Exercise aim: Could you output the entries that follow exactly, omitting any pictures they contain?

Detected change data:
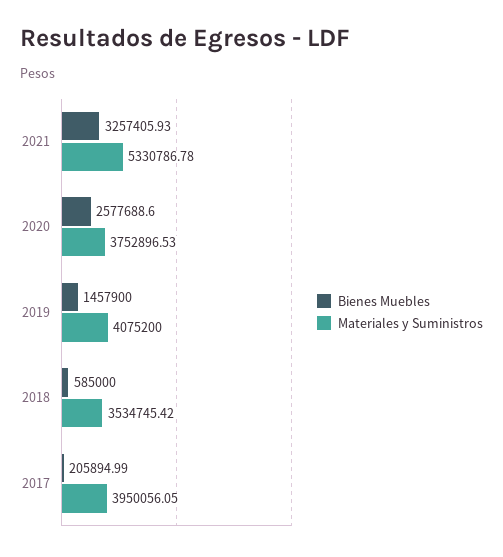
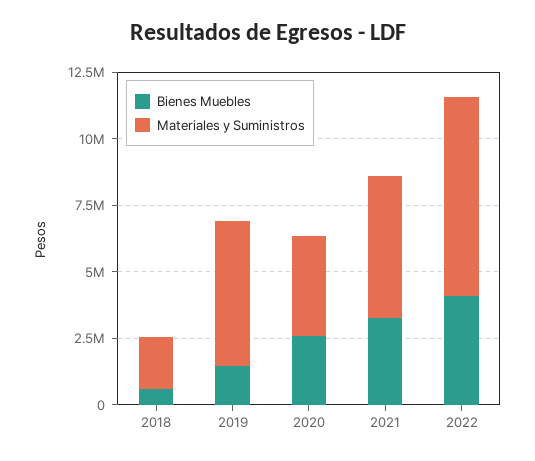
Materiales y Suministros, 2019: 4075200 -> 5500000
Materiales y Suministros, 2018: 3534745.42 -> 2000000
Bienes Muebles, 2017: 205894.99 -> none
Materiales y Suministros, 2017: 3950056.05 -> none
Bienes Muebles, 2022: none -> 4000000
Materiales y Suministros, 2022: none -> 7500000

Output for this task:
Materiales y Suministros, 2019: 4075200 -> 5500000
Materiales y Suministros, 2018: 3534745.42 -> 2000000
Bienes Muebles, 2017: 205894.99 -> none
Materiales y Suministros, 2017: 3950056.05 -> none
Bienes Muebles, 2022: none -> 4000000
Materiales y Suministros, 2022: none -> 7500000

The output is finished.